7. The method of claim 1, wherein the structure is one of a column, a pile, a pole, a pipe, and a beam and is made of one of concrete, metal, wood, plastics, and masonry.

8. The method of claim 1, wherein the reinforcement sheet is a Fiber Reinforced Polymer (FRP).

9. The method of claim 1, wherein the reinforcement sheets are pre-preg and pre-cured.

10. The method of claim 1, wherein the structure is at least partially submerged in water or is at least partially under ground.

11. The method of claim 1, wherein the reinforcement sheets are prefabricated or are resin saturated and cured on site before formation into reinforcement layer, or both.

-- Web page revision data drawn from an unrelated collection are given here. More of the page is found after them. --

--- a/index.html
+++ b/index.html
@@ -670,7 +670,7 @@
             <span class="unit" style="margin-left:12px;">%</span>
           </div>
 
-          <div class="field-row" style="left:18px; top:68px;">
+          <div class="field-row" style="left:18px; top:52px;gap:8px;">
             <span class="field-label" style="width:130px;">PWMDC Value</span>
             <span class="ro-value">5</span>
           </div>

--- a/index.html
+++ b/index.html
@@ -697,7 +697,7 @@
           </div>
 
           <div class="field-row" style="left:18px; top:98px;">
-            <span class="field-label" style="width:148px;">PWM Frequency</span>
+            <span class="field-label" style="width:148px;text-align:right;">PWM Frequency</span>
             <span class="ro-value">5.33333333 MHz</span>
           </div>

12. The method of claim 1, wherein the reinforcement-sheets are pre-saturated with resin or epoxy configured to be activated to cure with Ultra Violet (UV) light or water or the reinforcement-sheets are pre-preg and pre-cured.

13. A method of reinforcing a structure, the method comprising:

constructing multiple fiber-based reinforcement shell segments around a part of the structure at a working position, wherein there is a gap between the fiber-based reinforcement shell segments and the structure;

pushing each of the multiple reinforcement shell segments away from the working position along a direction in which the structure extends;

coupling each of the multiple reinforcement shell segments to the previous one to create a single solid shell around the structure from the multiple reinforcement shell segments; and

filling the gap, partially or completely, with a reinforcing material.

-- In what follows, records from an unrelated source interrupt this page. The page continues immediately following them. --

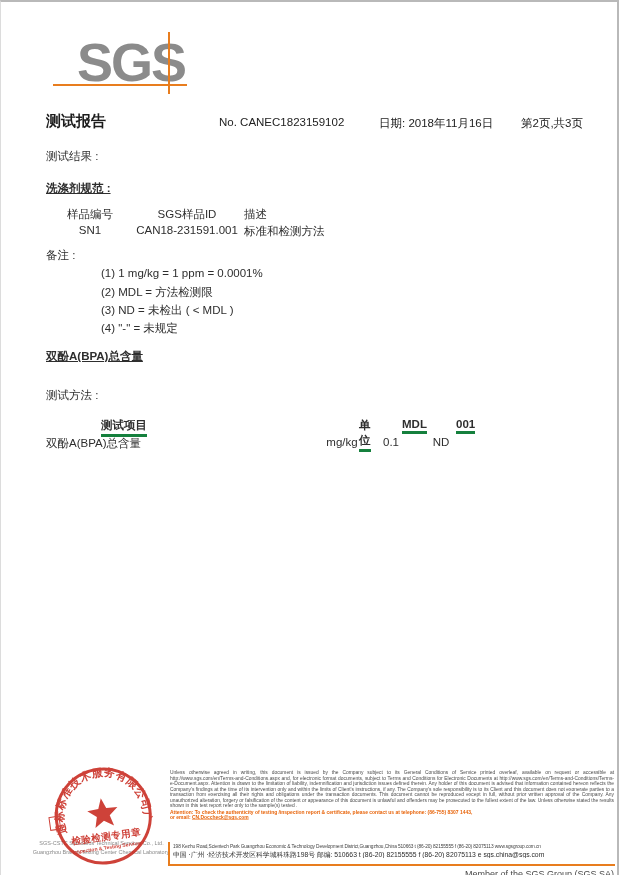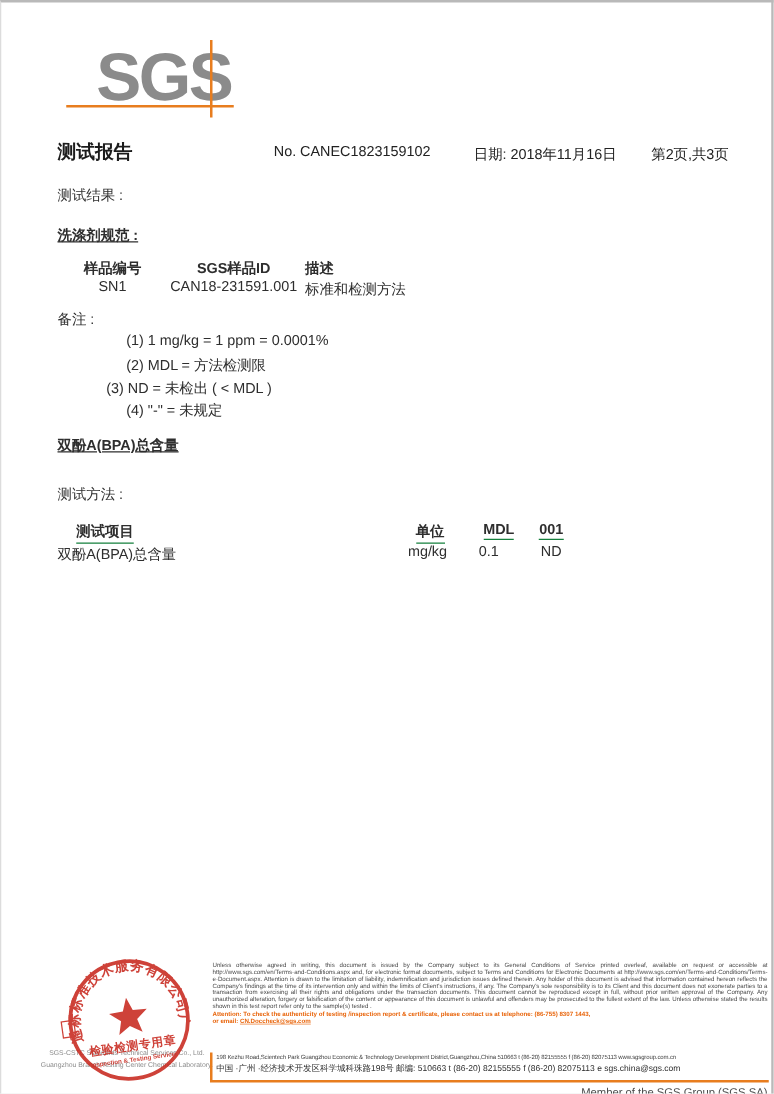--- a/index.html
+++ b/index.html
@@ -34,7 +34,7 @@
   .hdr { font-size: 11.5px; color:#222; }
 
   
-  .col-head { font-weight: bold; }
+  .col-head { font-weight: normal; }
   .res-head { font-weight: bold; border-bottom: 1px solid #15803d; padding-bottom: 1px; display:inline-block; }
   .italic { }
 

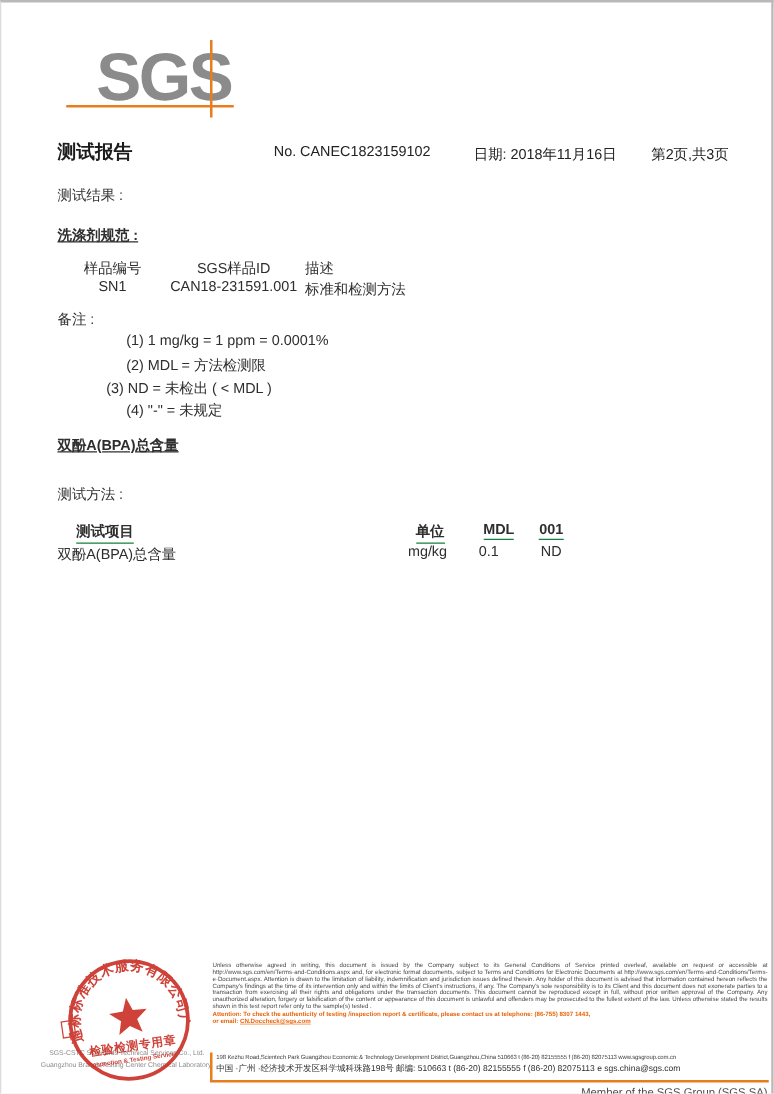--- a/index.html
+++ b/index.html
@@ -82,7 +82,7 @@
   <div class="abs body-text" style="left:45px; top:246px;">备注 :</div>
   <div class="abs body-text" style="left:100px; top:265px;">(1) 1 mg/kg = 1 ppm = 0.0001%</div>
   <div class="abs body-text" style="left:100px; top:283px;">(2) MDL = 方法检测限</div>
-  <div class="abs body-text" style="left:84px; top:301px;">(3) ND = 未检出 ( &lt; MDL )</div>
+  <div class="abs body-text" style="left:100px; top:301px;">(3) ND = 未检出 ( &lt; MDL )</div>
   <div class="abs body-text" style="left:100px; top:319px;">(4) "-" = 未规定</div>
 
   <div class="abs body-text bold underline" style="left:45px; top:347px;">双酚A(BPA)总含量</div>

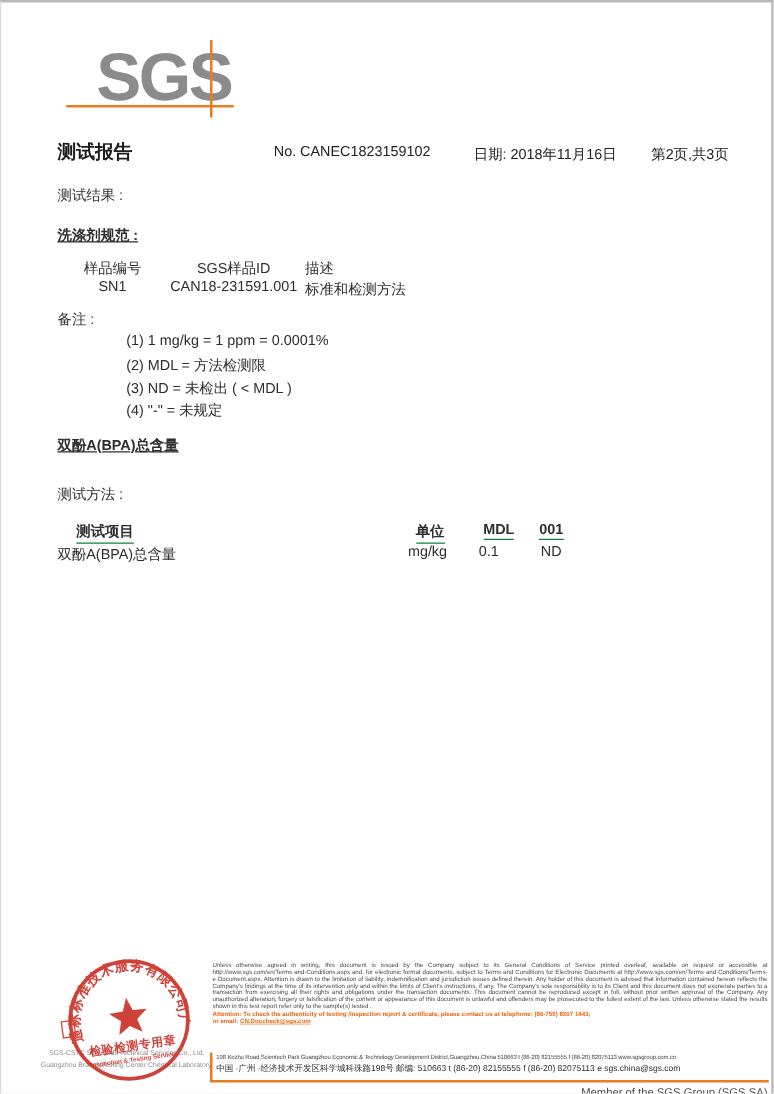--- a/index.html
+++ b/index.html
@@ -35,7 +35,7 @@
 
   
   .col-head { font-weight: normal; }
-  .res-head { font-weight: bold; border-bottom: 1px solid #15803d; padding-bottom: 1px; display:inline-block; }
+  .res-head { font-weight: bold; border-bottom: 3px solid #15803d; padding-bottom: 1px; display:inline-block;margin-left:40px; }
   .italic { }
 
   

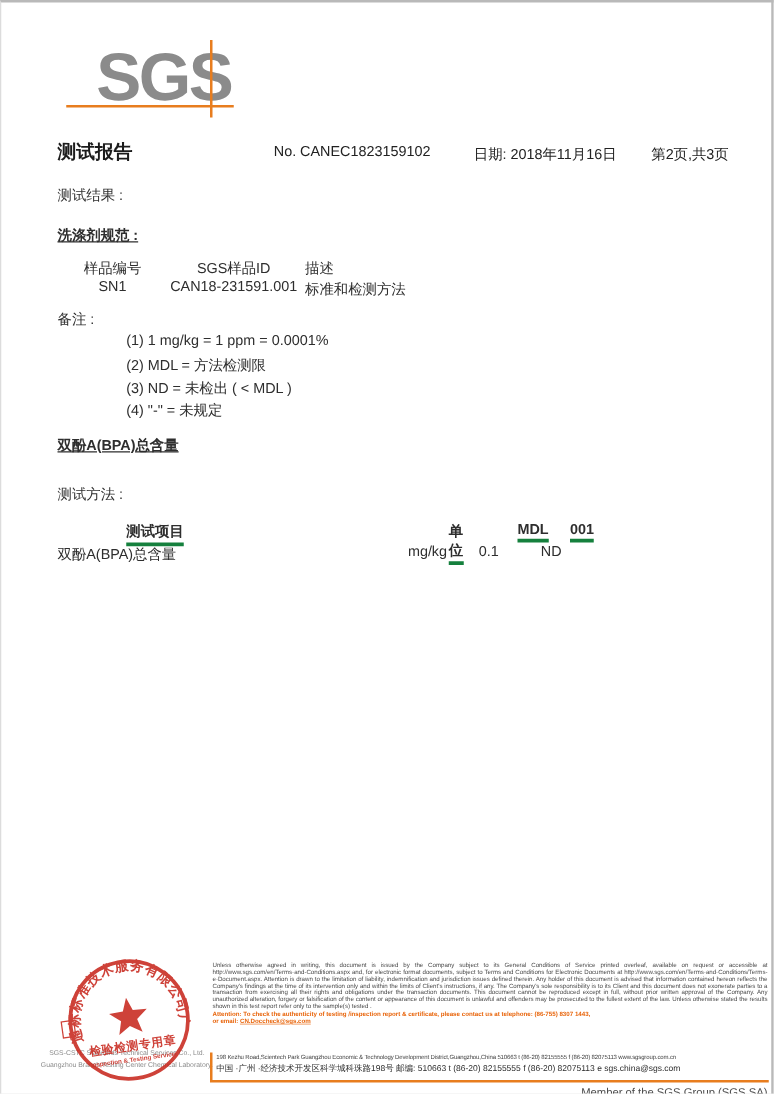--- a/index.html
+++ b/index.html
@@ -95,7 +95,7 @@
   <div class="abs body-text center" style="left:318px; top:416px; width:50px;text-align:center;">
     <span class="res-head">单位</span>
   </div>
-  <div class="abs body-text center" style="left:373px; top:416px; width:50px;">
+  <div class="abs body-text center" style="left:361px; top:416px; width:50px;">
     <span class="res-head">MDL</span>
   </div>
   <div class="abs body-text center" style="left:415px; top:416px; width:50px;">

14. The method of claim 13, wherein constructing each of the multiple reinforcement shell segments comprises forming a continuous wall, by at least one semi-rigid elastically-deformable fiber-core reinforcement-sheet, around at least a part of the structure.

15. The method of claim 14, wherein the reinforcement-sheet is pre-cured Fiber Reinforced Polymer (FRP).

16. The method of claim 13, wherein shear studs are welded or bolted to a surface of the structure; or a steel rebar is added within the gap and shear studs are welded or bolted to the surface of the structure; or a groove is created in the structure and a rebar is deployed within the groove.

17. The method of claim 14, wherein the reinforcement-sheets are pre-saturated with resin or epoxy, configured to be activated to cure with Ultra Violet (UV) light or water or the reinforcement-sheets are pre-preg, pre-cured, and pre-formed.

18. The method of claim 14, wherein multiple reinforcement-sheets are used to construct a reinforcement shell segment around the structure such that there is a space between at least two of the reinforcement-sheets and the space between the at least two reinforcement-sheets is filled, at least partially, with reinforcing material or at least two of the overlapping reinforcement-sheets are adhesively attached together, or both.

19. The method of claim 13, wherein the space between one end of the reinforcement shell and the structure is sealed to prevent reinforcing material from escaping the space between the reinforcement shell and the structure.

20. A method of constructing a semi-rigid enclosure around a structural element to contain and hold reinforcement material around the structural element, the method comprising:

forming at least one semi-rigid elastically-deformable fiber-based reinforcement-sheet into a shell surrounding the structural element, wherein there is a space between the formed shell and a surface of the structural element for holding the reinforcement material.

21. The method of claim 20, wherein the reinforcement-sheet is pre-cured Fiber Reinforced Polymer (FRP).

22. The method of claim 20, wherein the reinforcement-sheets are pre-saturated with resin or epoxy configured to be activated to cure with Ultra Violet (UV) light or water or the reinforcement-sheets are pre-preg and pre-cured.

23. The method of claim 20, wherein multiple overlapping semi-rigid enclosures are formed around the structural component such that there is a space between at least two semi-rigid enclosures which may also hold reinforcement material.

24. The method of claim 20, wherein multiple overlapping reinforcement-sheets form the semi-rigid enclosure and at least two of the overlapping reinforcement-sheets are adhesively attached together.